Genetik Hastalıklar

Genetik Hastalıklar

Genetik Hastalıklar

Tülay Özer

Tülay Özer

Angelman Sendromu

Anneden gelen kromozom 15’teki bir bozukluktan kaynaklandığı ( vakaların %70 - 75 ’i ) sanılmaktadır. Sendrom, çocuklardaki sürekli gülümseme hali ve karakteristik bedensel duruş nedeniyle “Happy Puppet Syndrome” (Mutlu Kukla Sendromu) olarak da adlandırılmaktadır. Çocukların ortak özelliği : zeka ve gelişimsel gerilik, benzer fiziksel özellikler, konuşmama ya da minimal konuşma, nöbet ve sürekli gülümseyen yüz ifadesidir. 

AS’li yeni doğanlar, normal hamilelik ve doğum hikayesi, boy, kilo, kafa çevresi bakımından normal fiziksel özelliklerle doğarlar. Doğumdan sonra çocuklar daha yavaş kilo alır ve kafa çevreleri daha yavaş gelişir. Doğumun ilk ayından itibaren motor gelişiminde gerilik görülür. Oral – motor gelişim, dil ve emme becerileri problemlidir. Buna bağlı olarak bazılarında yeme problemleri, kusma, diş gıcırdatma görülebilir. Gelişimsel gerilik kendini özellikle 6-12 aylar arası gösterir. Gelişim, gecikmiş, fakat ilerleme gösteren ve beceri kayıplarının olmadığı bir seyirde devam eder. 

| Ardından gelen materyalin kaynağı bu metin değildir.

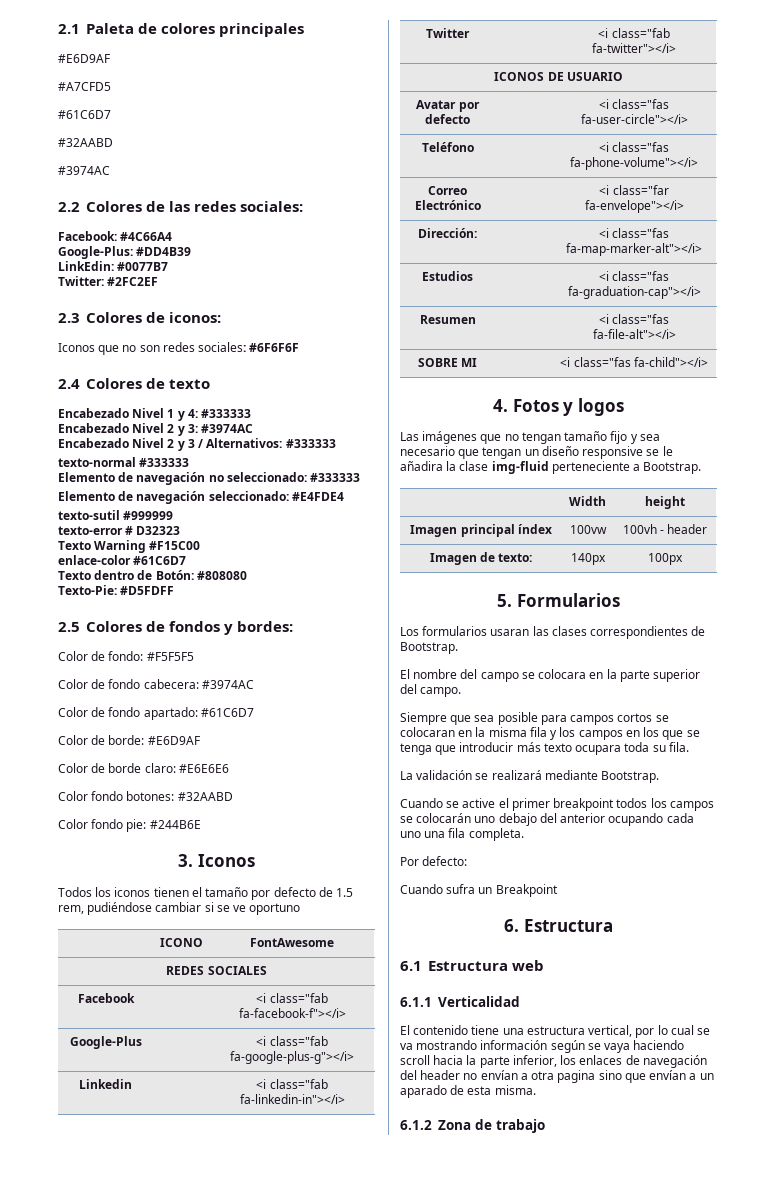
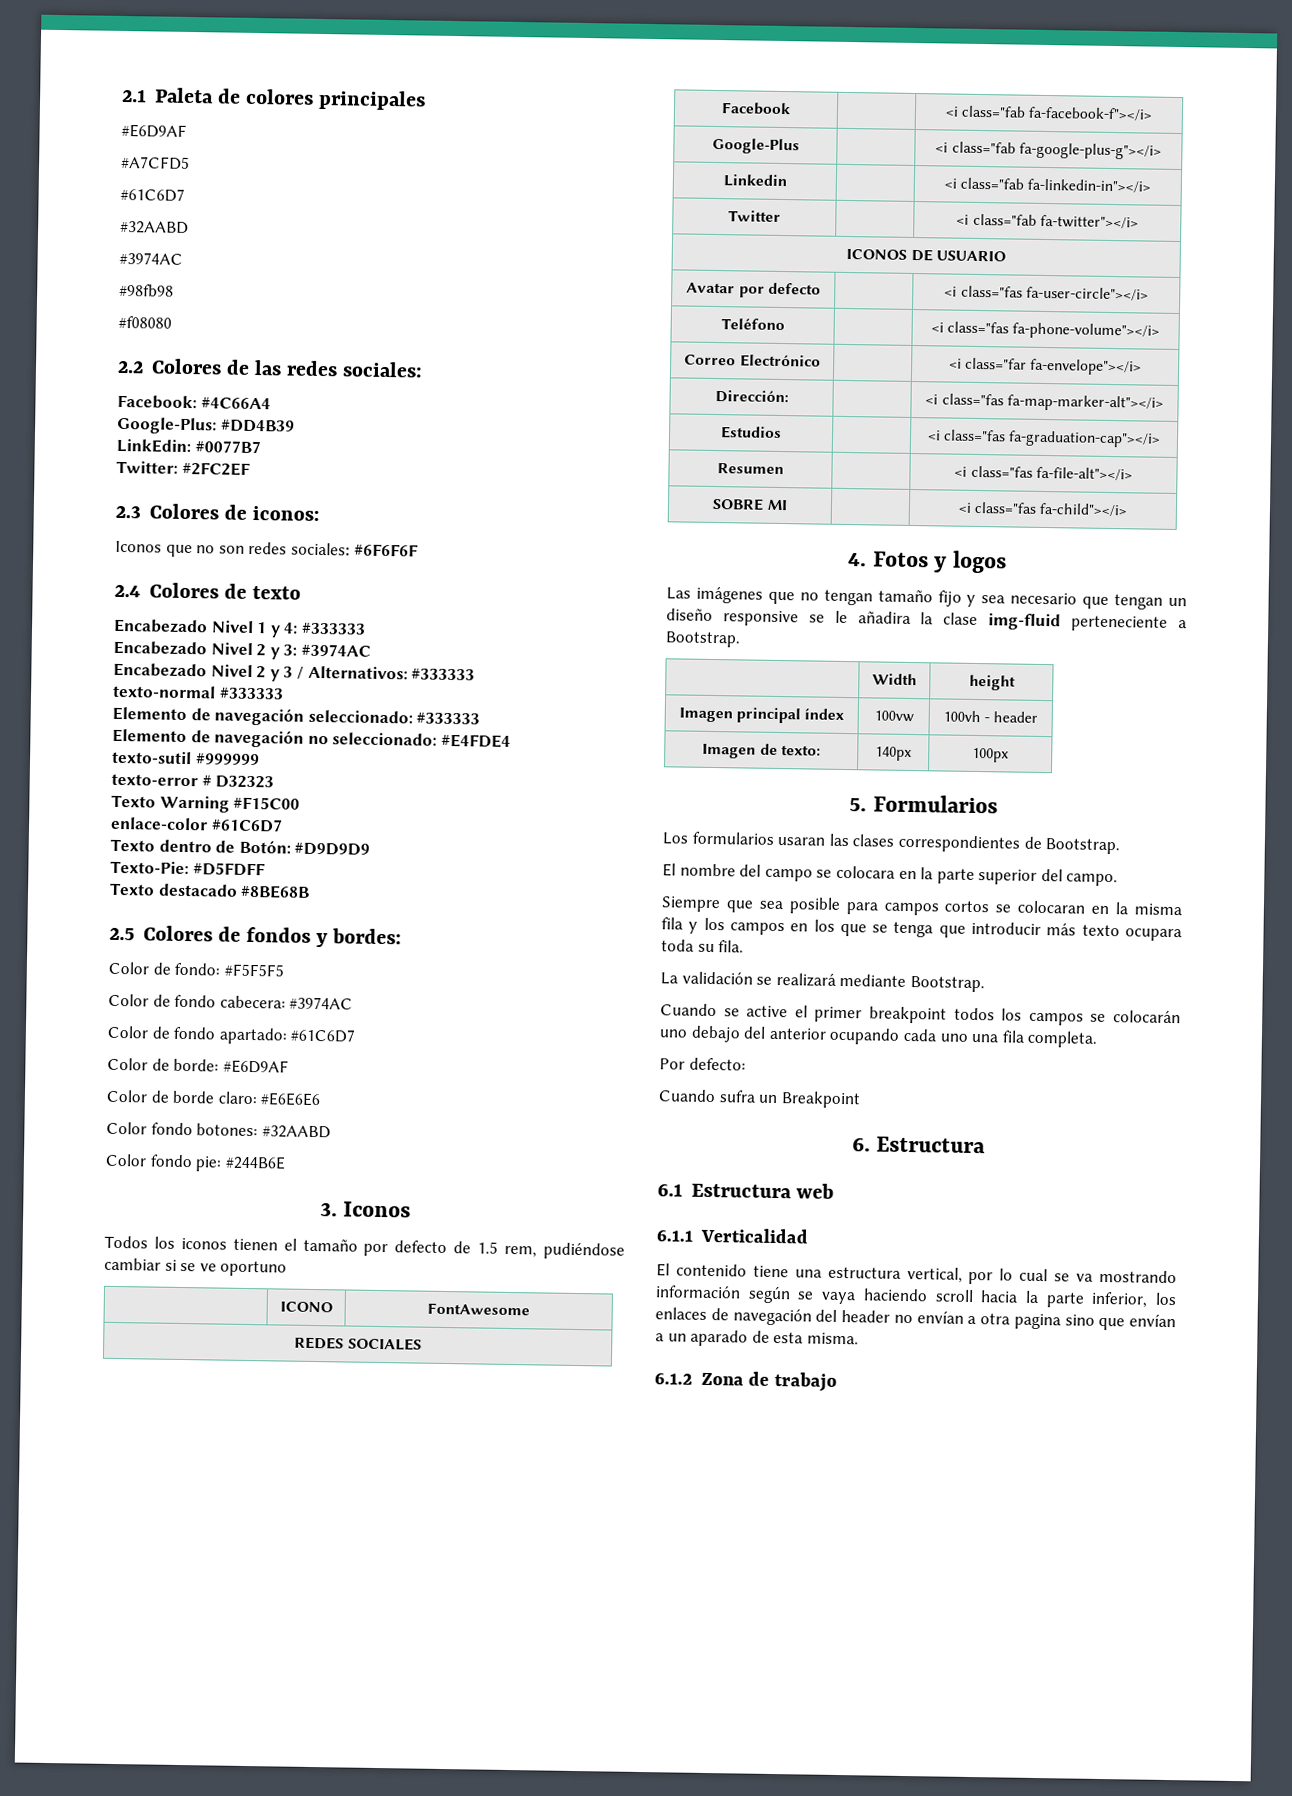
+ #98fb98
+ #f08080
- Elemento de navegación no seleccionado: #333333
+ Elemento de navegación seleccionado: #333333
- Elemento de navegación seleccionado: #E4FDE4
+ Elemento de navegación no seleccionado: #E4FDE4
- Texto dentro de Botón: #808080
+ Texto dentro de Botón: #D9D9D9
+ Texto destacado #8BE68B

Görülme sıklığı 1/15000-1/30000 arasındadır ve kız ve erkeklerde eşit oranda rastlanmaktadır.Kesin bir tedavisi yoktur. Hayat boyu süren bir hastalıktır. Tedavisi olmamakla birlikte ilerleyen ve beceri kayıplarıyla süren bir sendrom değildir. Edinilen 
beceriler kaybedilmez. İyi bir eğitimle uyum yetenekleri ve beceriler geliştirilebilir. 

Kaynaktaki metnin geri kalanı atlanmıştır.